Go through the data and copy every line in which "jMerise" appears.

Change listing data:
+++++

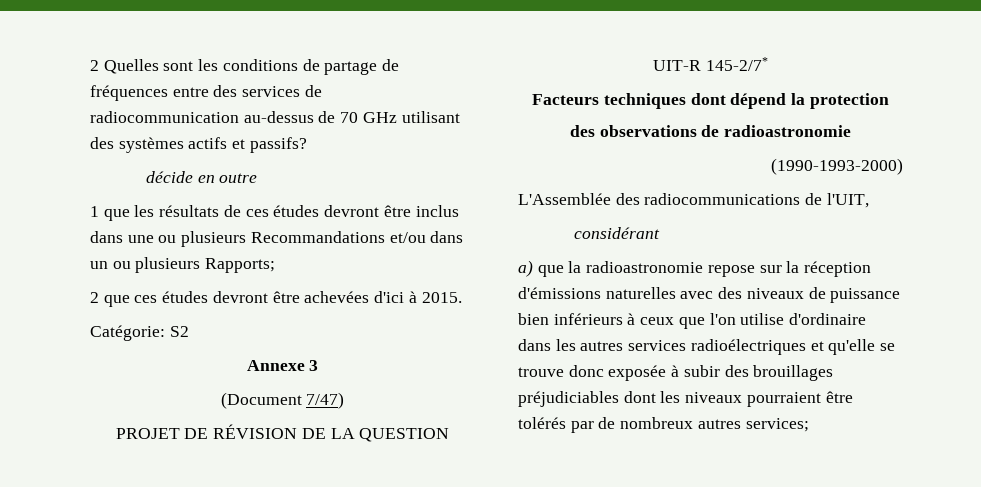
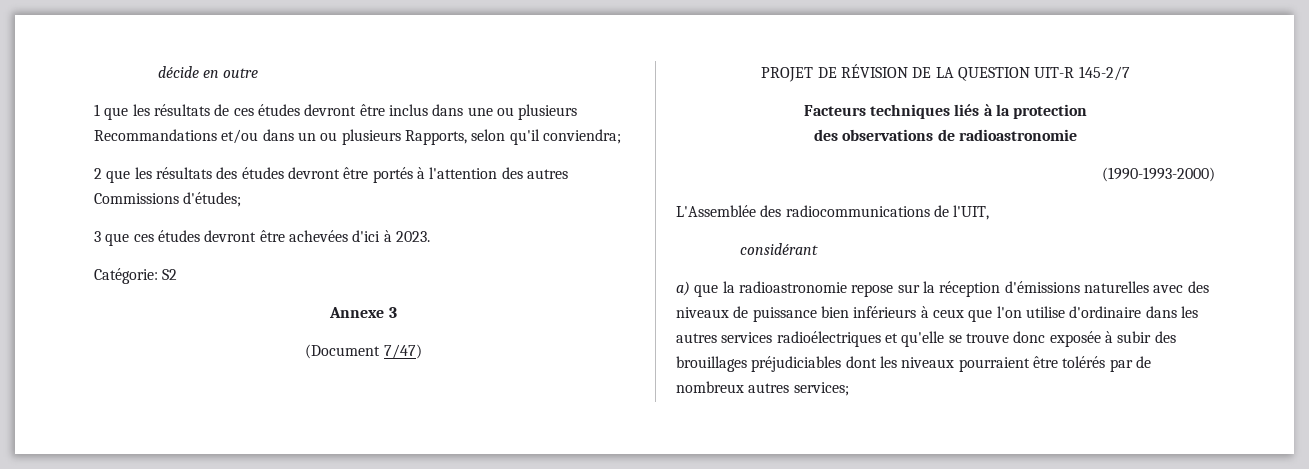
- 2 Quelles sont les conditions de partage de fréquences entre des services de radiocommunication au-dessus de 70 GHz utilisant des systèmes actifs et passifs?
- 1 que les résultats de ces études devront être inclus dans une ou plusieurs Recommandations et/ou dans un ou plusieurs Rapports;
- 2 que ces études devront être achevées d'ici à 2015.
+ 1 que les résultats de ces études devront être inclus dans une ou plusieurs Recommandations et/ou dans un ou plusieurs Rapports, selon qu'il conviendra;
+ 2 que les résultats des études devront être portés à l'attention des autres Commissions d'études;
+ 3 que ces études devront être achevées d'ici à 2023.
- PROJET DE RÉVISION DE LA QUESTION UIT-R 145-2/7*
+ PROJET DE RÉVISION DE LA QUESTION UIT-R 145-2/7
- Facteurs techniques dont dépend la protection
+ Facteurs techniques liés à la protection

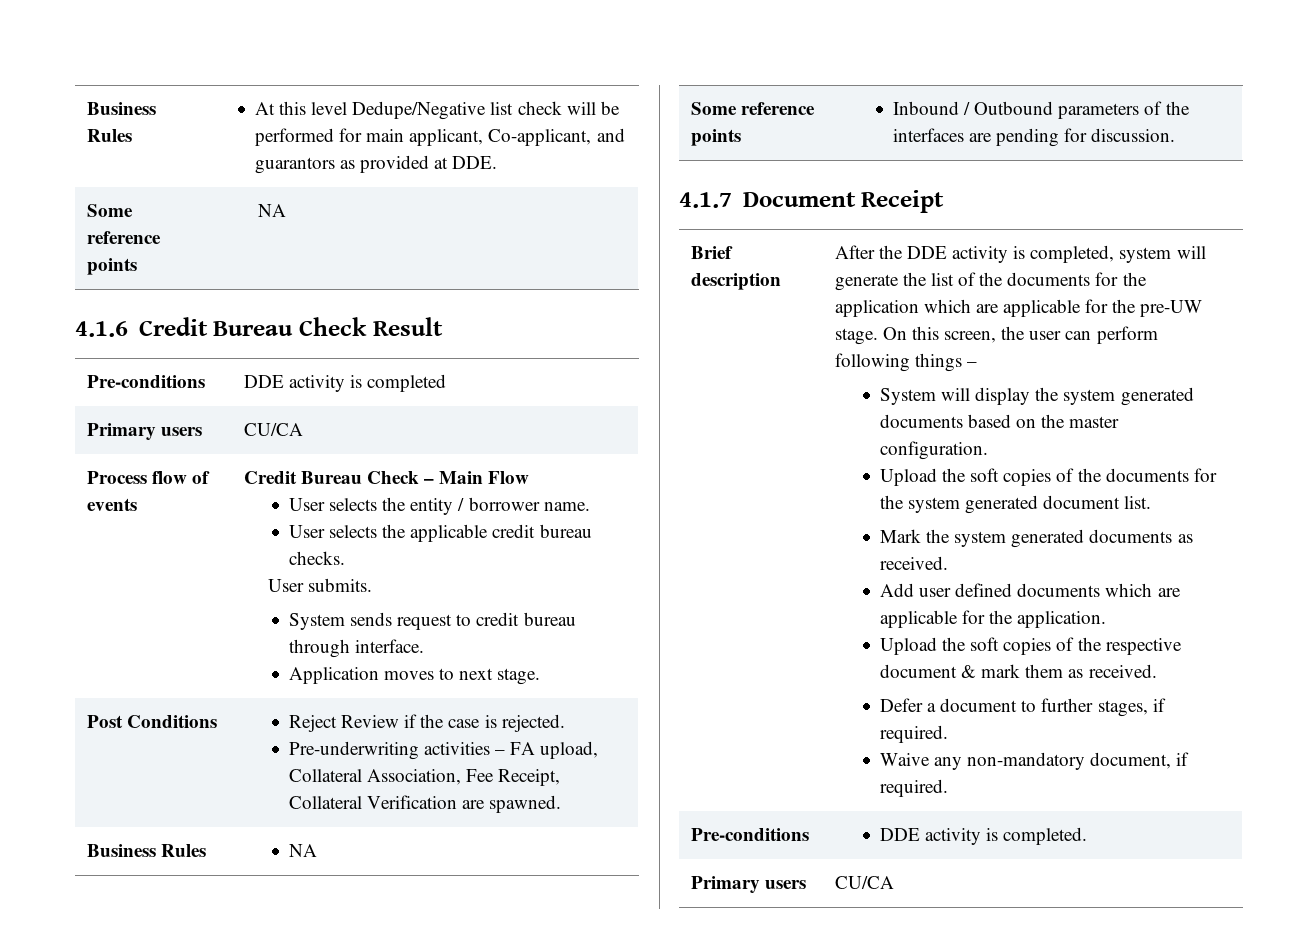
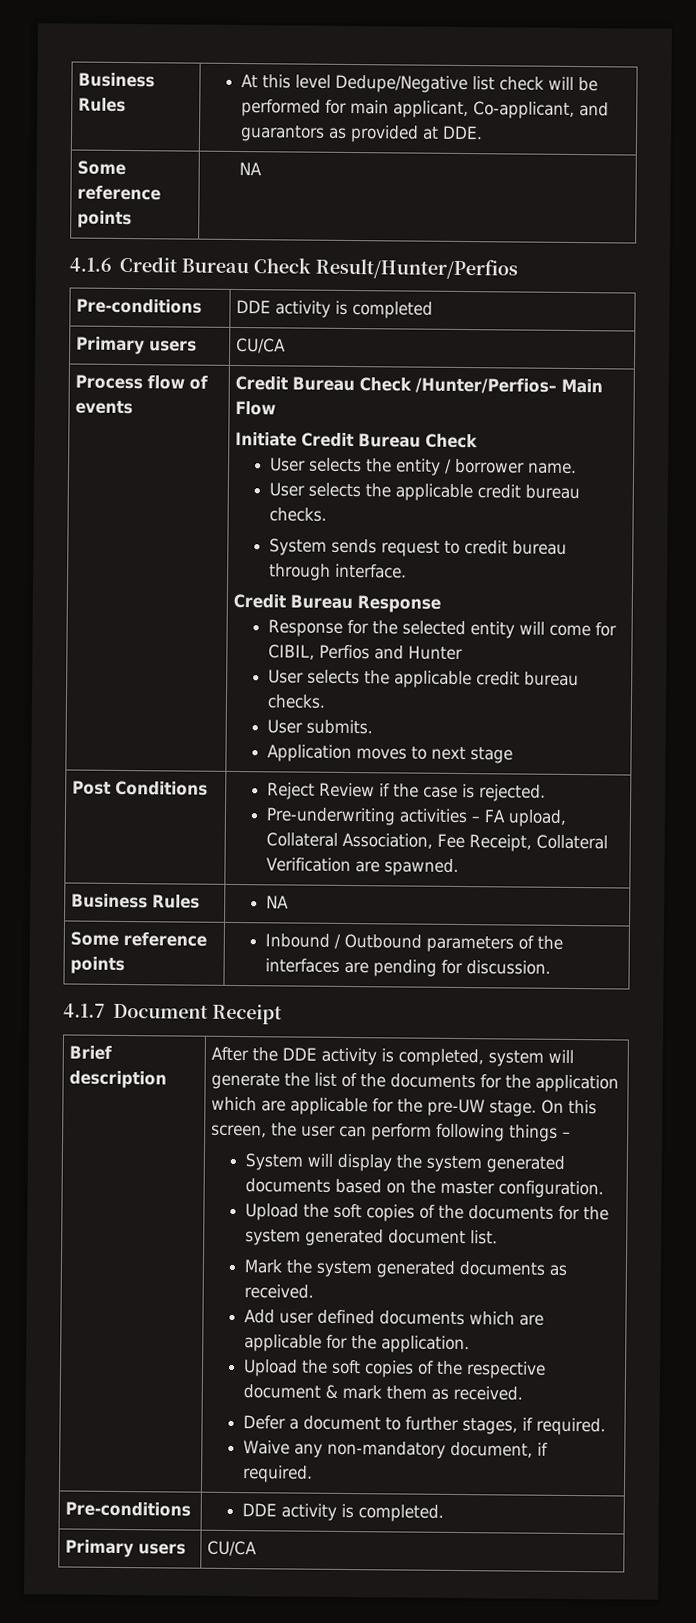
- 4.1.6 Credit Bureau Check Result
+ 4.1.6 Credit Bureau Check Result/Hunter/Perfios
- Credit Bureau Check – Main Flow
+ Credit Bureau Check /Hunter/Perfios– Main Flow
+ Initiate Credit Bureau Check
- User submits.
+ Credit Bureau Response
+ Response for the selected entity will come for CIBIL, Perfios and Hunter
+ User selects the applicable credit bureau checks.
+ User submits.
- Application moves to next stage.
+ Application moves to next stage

+++++

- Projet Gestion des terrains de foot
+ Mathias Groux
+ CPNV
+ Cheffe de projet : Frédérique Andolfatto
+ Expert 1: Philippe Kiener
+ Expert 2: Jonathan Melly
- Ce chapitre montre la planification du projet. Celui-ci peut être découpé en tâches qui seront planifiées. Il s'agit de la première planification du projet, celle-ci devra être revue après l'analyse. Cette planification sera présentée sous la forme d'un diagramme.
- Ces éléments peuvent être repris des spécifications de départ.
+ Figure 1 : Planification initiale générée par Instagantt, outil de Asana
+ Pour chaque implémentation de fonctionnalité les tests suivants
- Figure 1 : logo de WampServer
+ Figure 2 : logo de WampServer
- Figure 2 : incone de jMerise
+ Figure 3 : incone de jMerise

+++++

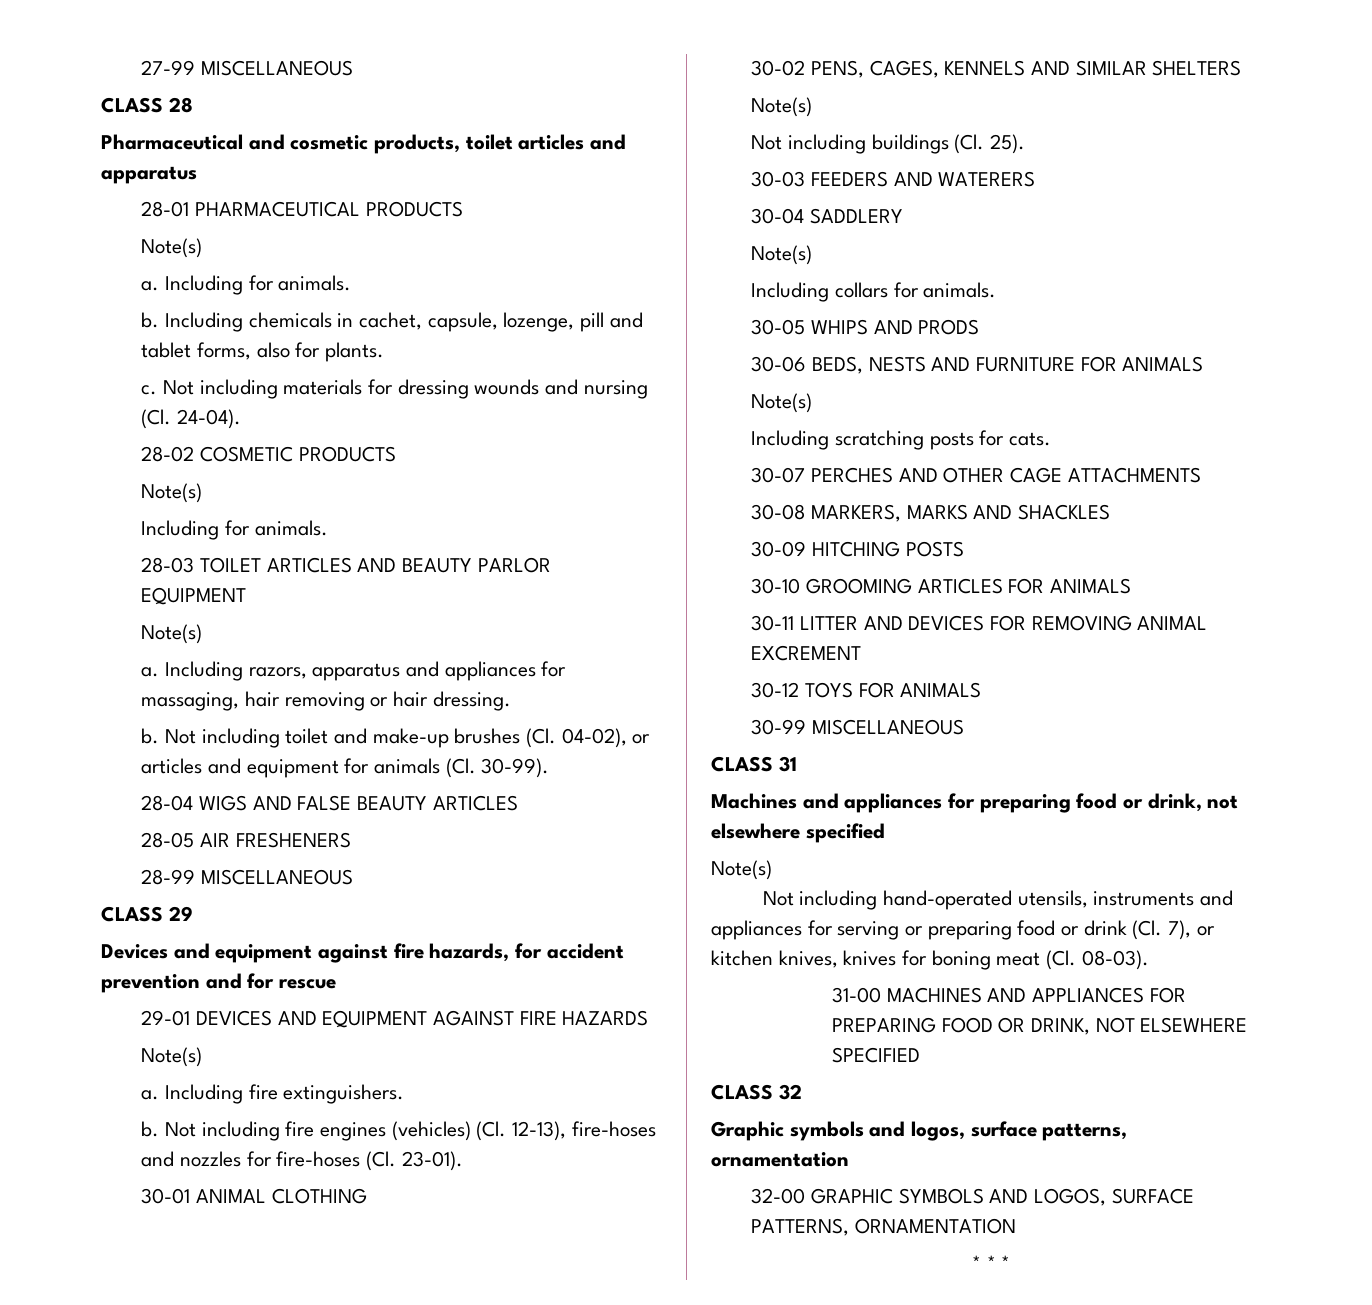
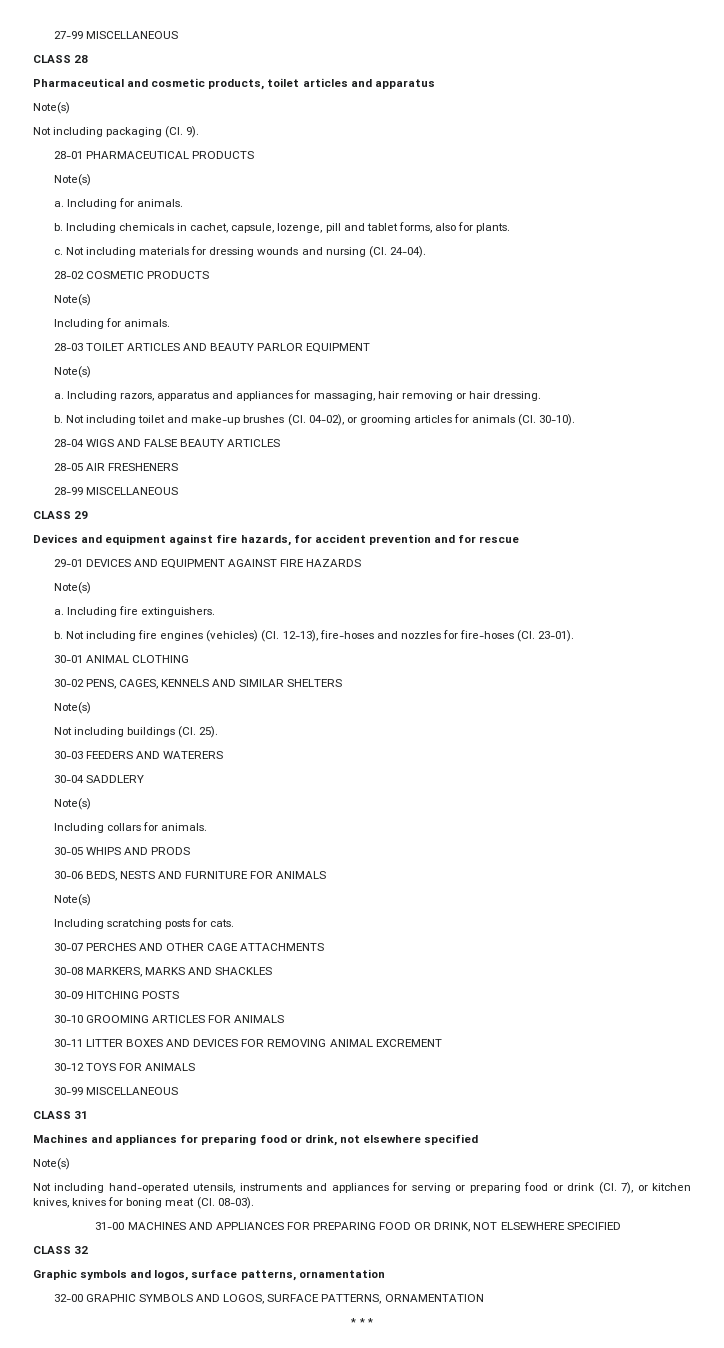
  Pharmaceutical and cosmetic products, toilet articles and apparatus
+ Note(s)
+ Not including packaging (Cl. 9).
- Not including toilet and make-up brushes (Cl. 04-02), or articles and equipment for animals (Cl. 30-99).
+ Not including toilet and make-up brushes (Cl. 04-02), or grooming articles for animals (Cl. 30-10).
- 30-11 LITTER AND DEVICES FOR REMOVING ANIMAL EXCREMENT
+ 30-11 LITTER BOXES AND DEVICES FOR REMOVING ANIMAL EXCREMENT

+++++

▶ [Written solution]:
- Figure 2 : incone de jMerise
+ Figure 3 : incone de jMerise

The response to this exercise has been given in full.